A Carver non interessa come si compia il sogno americano, a Carver interessa ciò che sta aldilà del sogno, o meglio, nel mezzo di esso, incastrato in quelle pause della vita, dei dialoghi, o anche soltanto di un semplice movimento delle mani in cui nulla sembra accadere, ma dove tutto, in realtà, accade.
La fine di uno qualsiasi dei diciassette racconti che compongono Di cosa parliamo quando parliamo d’amore coincide quasi sempre con una domanda da parte del lettore che solo i racconti di Carver possono vantare, e la domanda è: “e quindi?”.
Si è spesso convinti che il significato di qualcosa sia da ricercare nel suo esito finale, e allora, abituati alle storie che che si completano, ci piacerebbe sapere come vanno a finire queste diciassette fotografie di vita. Che cosa succeda dopo l’ennesima boccia di whiskey trangugiata da un personaggio, quale reazione si scateni dopo un tradimento scoperto, che decisioni prenderà una donna insonne il cui marito dormiente le ricorda un lumacone, dove andrà a finire il dibattito fra due coppie ubriache su che cosa sia l’amore, che ne sarà di quel bambino tirato come una fune e conteso fra due genitori che si stanno urlando addosso un addio. Ci piacerebbe sapere se quel pasticciere vedrà mai ritirata la torta del bambino investito da una macchina il giorno del suo compleanno, oppure come finirà la nottata di due giovani mariti che lasciano le loro mogli a casa a badare ai figli e iniziano a mettere gli occhi addosso alle ragazze per strada. Forse sì, tutto questo sazierebbe la nostra curiosità. Ma ciò che interessa a tanti di noi, purtroppo o per fortuna, non interessa a Carver. E allora i finali sono troncati, le frasi stringate e i dopo taciuti, forse perché superflui e in fondo fatti della stessa sostanza di cui è fatto quel presente sospeso in aria e ripreso da Carver come in tanti piccoli cortometraggi.

Raymond Carver Fonte: internopoesia.it

Ciò che rimane di Di cosa parliamo quando parliamo d’amore è, in un certo senso, tutto ciò che Carver, penna simbolo del minimalismo, non ci ha voluto dire, ma ci ha spinti a immaginare. Tutto sembra non avere senso, finché non arriva quella frase. quell’espressione, quel gesto – non necessariamente gli stessi per chiunque stia leggendo – che risvegliano delle intuizioni, e improvvisamente ci pare che tutto ciò che di solito tendiamo a considerare accessorio, in realtà è ciò che più scandisce il nostro vivere, perché dietro qualunque gesto, anche il più insignificante, c’è tutto il nostro essere umani.
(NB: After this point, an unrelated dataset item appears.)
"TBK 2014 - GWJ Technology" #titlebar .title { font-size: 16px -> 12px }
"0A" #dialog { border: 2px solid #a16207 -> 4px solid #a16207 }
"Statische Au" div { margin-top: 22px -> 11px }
E allora scopriamo che l’amore, forse, non è un gigante dal cuore tenero, ma una sostanza mai veramente afferrabile, che passa all’interno di fessure sottili quanto un silenzio o un cenno del capo, le stesse fessure dai quali gli occhi di un vecchietto coperto di gesso dalla testa ai piedi dopo un grave incidente non riescono più a vedere il volto della moglie adorata, e la danno vinta alla depressione.
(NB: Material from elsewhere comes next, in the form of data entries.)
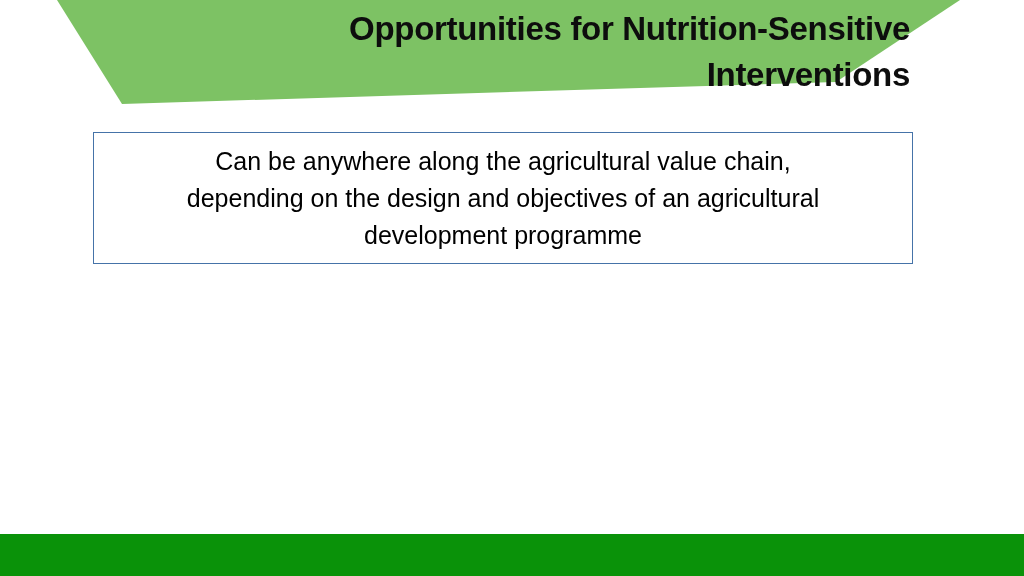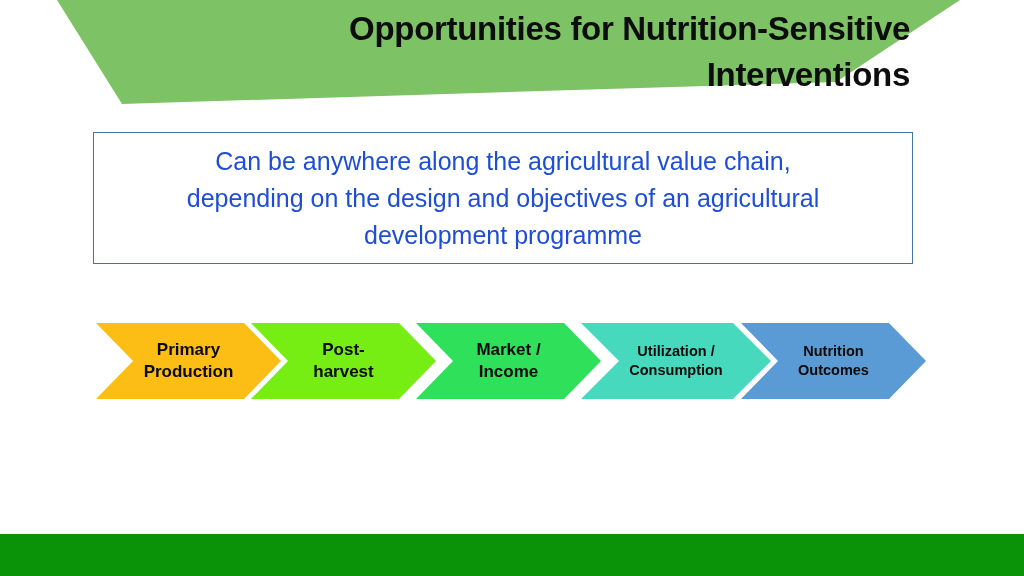"Can be anywhere along the" div { color: #1d4ed8 -> #000000 }
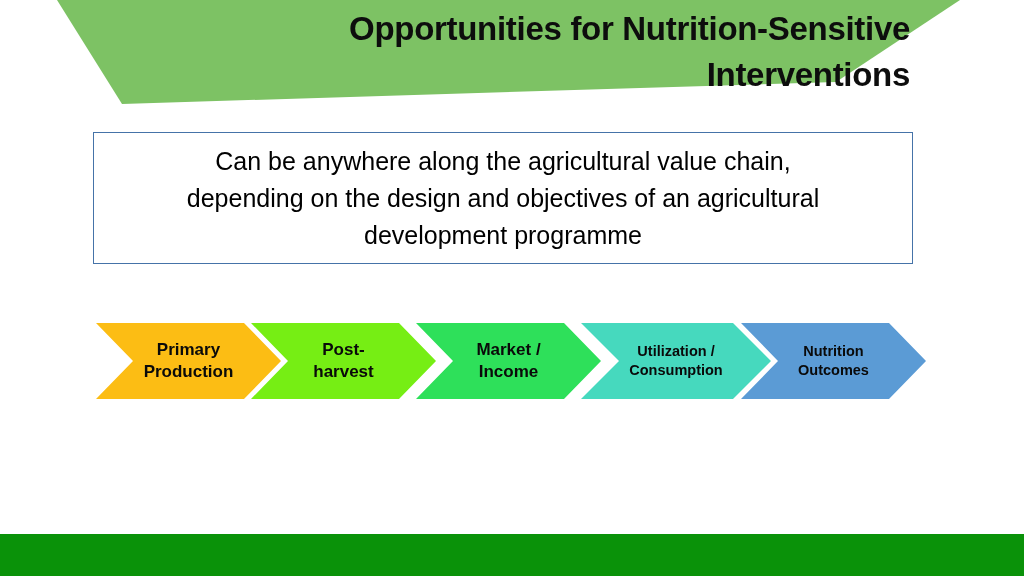"Primary" div { html: <div> <div> <div>Primary Production</div> </div> <div> <div>Post- harvest</div> </div> <div> <div>Market / Income</div> </div> <div> <div>Utilization / Consumption</div> </div> <div> <div>Nutrition Outcomes</div> </div> </div> -> none }
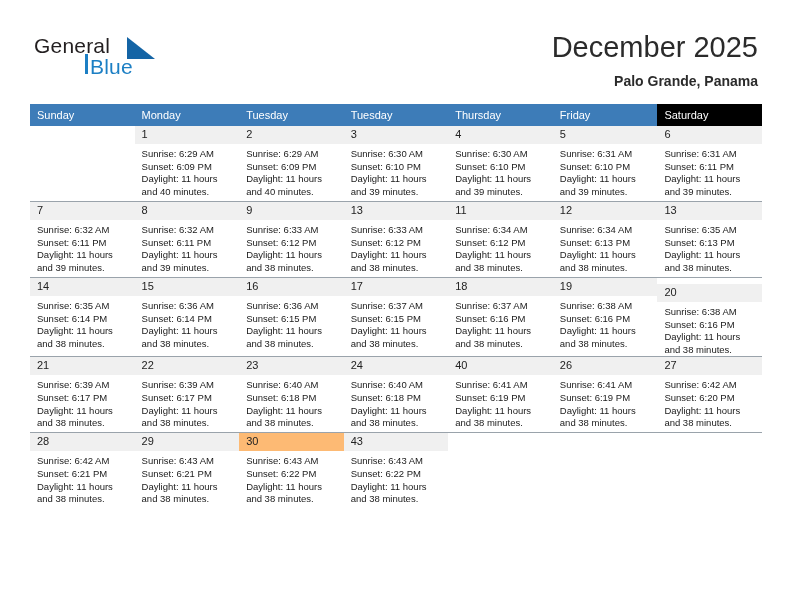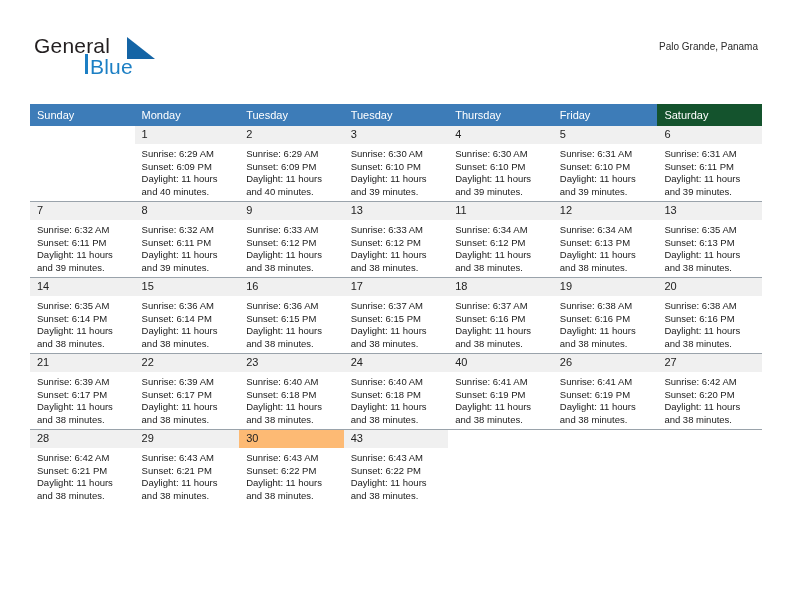"December 2025" div.month-title { html: none -> <div>December 2025</div> }
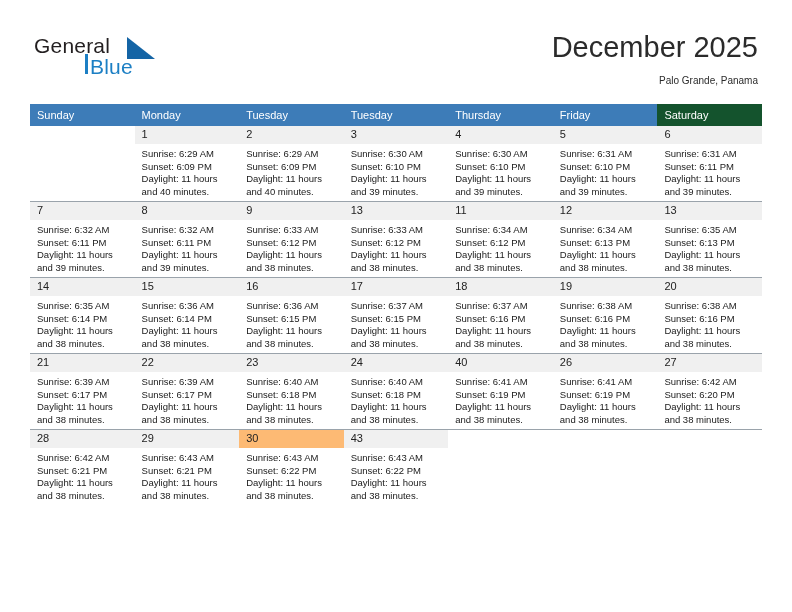"Palo Grande, Panama" .location { font-size: 10px -> 14px; font-weight: none -> bold }
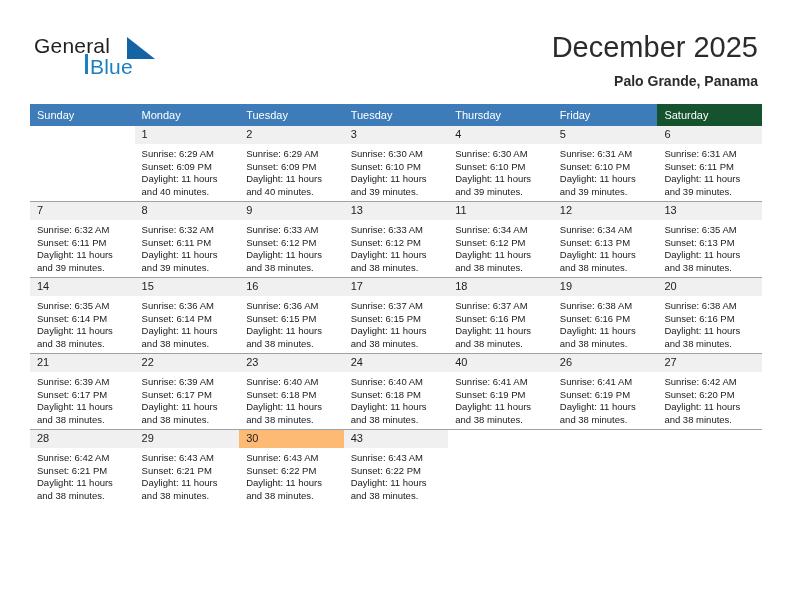"Saturday" th { background: #14532d -> #000000 }
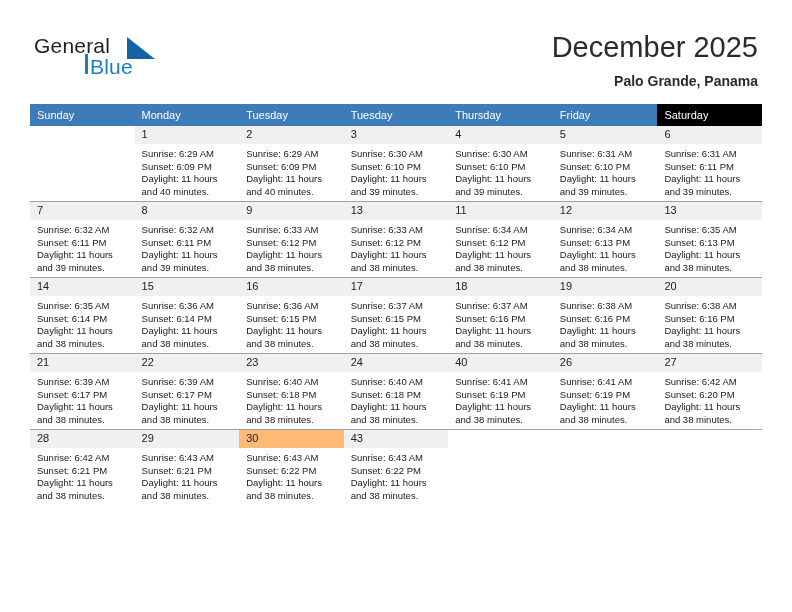"20" div.daynum { margin-top: none -> 6px }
Perchè la vita, per quanto se ne dica, è lunga, così lunga che fare i conti con la routine diventa un obbligo al quale chiunque deve sottostare, persino il più nobile dei sentimenti, e Carver, figlio di un operaio di segheria e di una cameriera, questo lo sapeva fin troppo bene. Nella sua vita ha faticato tanto e fatto qualunque lavoro gli si parasse davanti, per poi lasciarsi sgretolare dalla morsa dell’alcool a cinquant’anni.